━━━ Input data ━━━

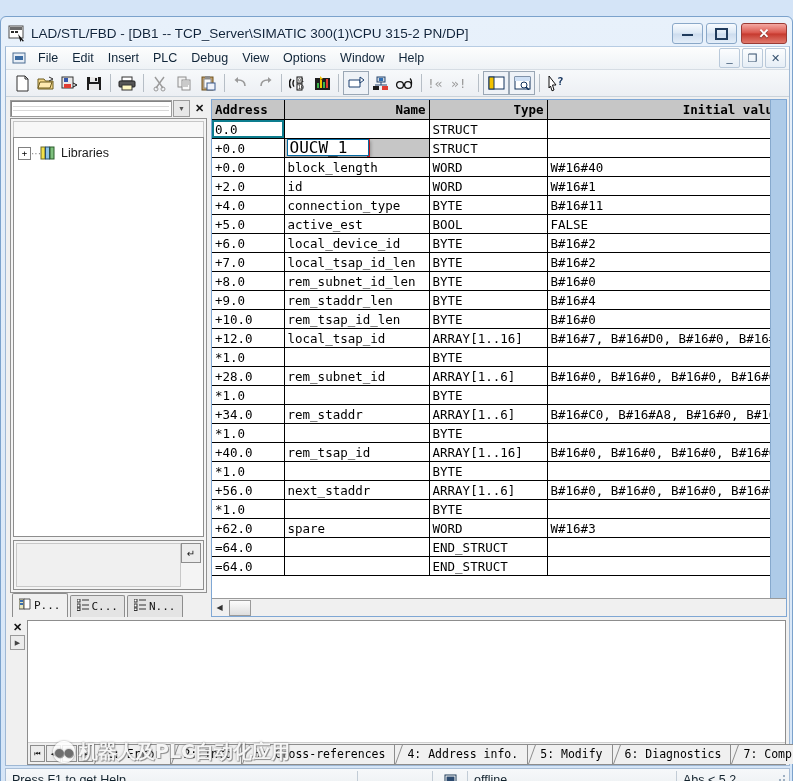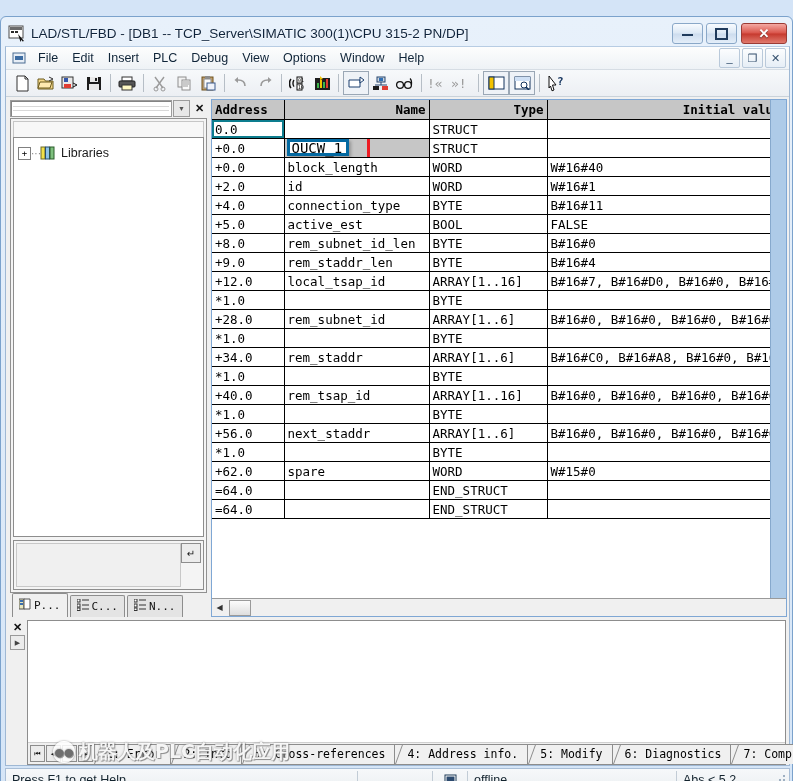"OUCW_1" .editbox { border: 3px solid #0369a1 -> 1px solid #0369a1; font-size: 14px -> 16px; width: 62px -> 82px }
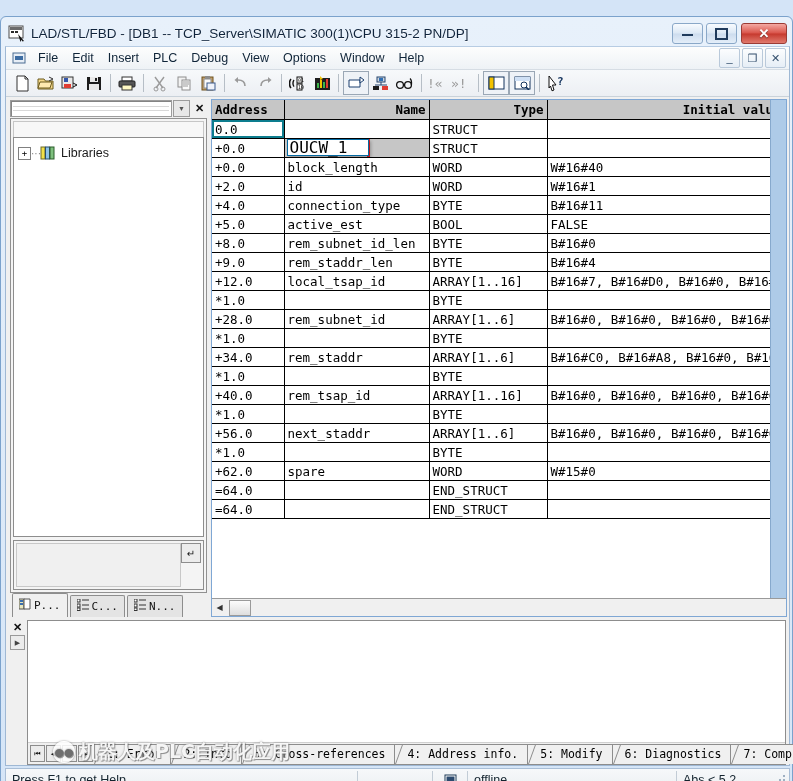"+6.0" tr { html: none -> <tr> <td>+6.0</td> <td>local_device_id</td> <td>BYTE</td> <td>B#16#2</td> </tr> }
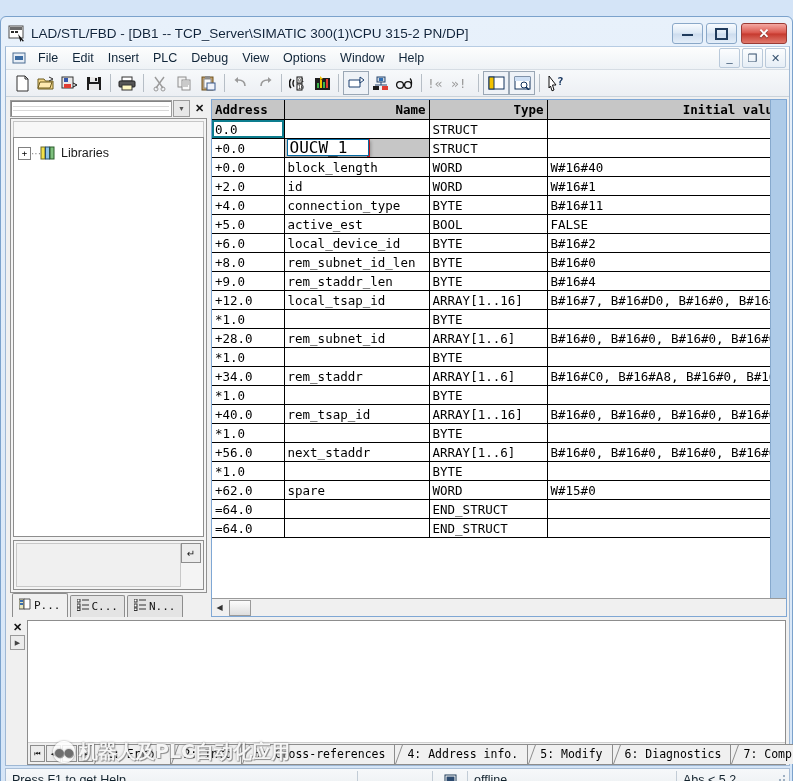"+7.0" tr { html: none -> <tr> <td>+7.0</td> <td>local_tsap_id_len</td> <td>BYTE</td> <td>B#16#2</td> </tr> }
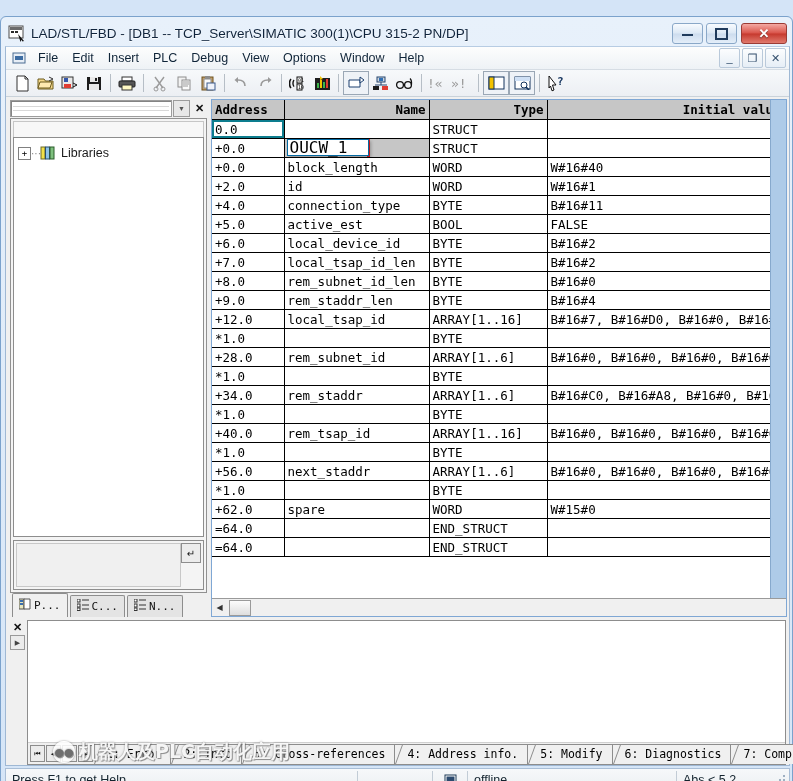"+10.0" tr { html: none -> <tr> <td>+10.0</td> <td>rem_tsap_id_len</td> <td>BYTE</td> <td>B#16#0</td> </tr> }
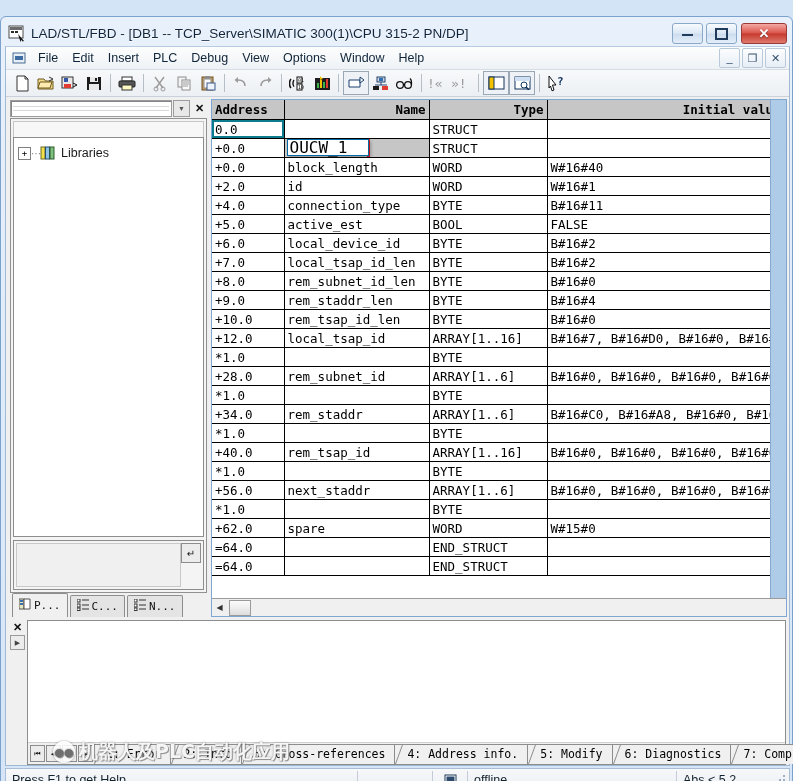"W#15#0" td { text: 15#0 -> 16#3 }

━━━

Work to complete: Please output each line above exactly and omit all images.

Solution to this problem:
"OUCW_1" .editbox { border: 3px solid #0369a1 -> 1px solid #0369a1; font-size: 14px -> 16px; width: 62px -> 82px }
"+6.0" tr { html: none -> <tr> <td>+6.0</td> <td>local_device_id</td> <td>BYTE</td> <td>B#16#2</td> </tr> }
"+7.0" tr { html: none -> <tr> <td>+7.0</td> <td>local_tsap_id_len</td> <td>BYTE</td> <td>B#16#2</td> </tr> }
"+10.0" tr { html: none -> <tr> <td>+10.0</td> <td>rem_tsap_id_len</td> <td>BYTE</td> <td>B#16#0</td> </tr> }
"W#15#0" td { text: 15#0 -> 16#3 }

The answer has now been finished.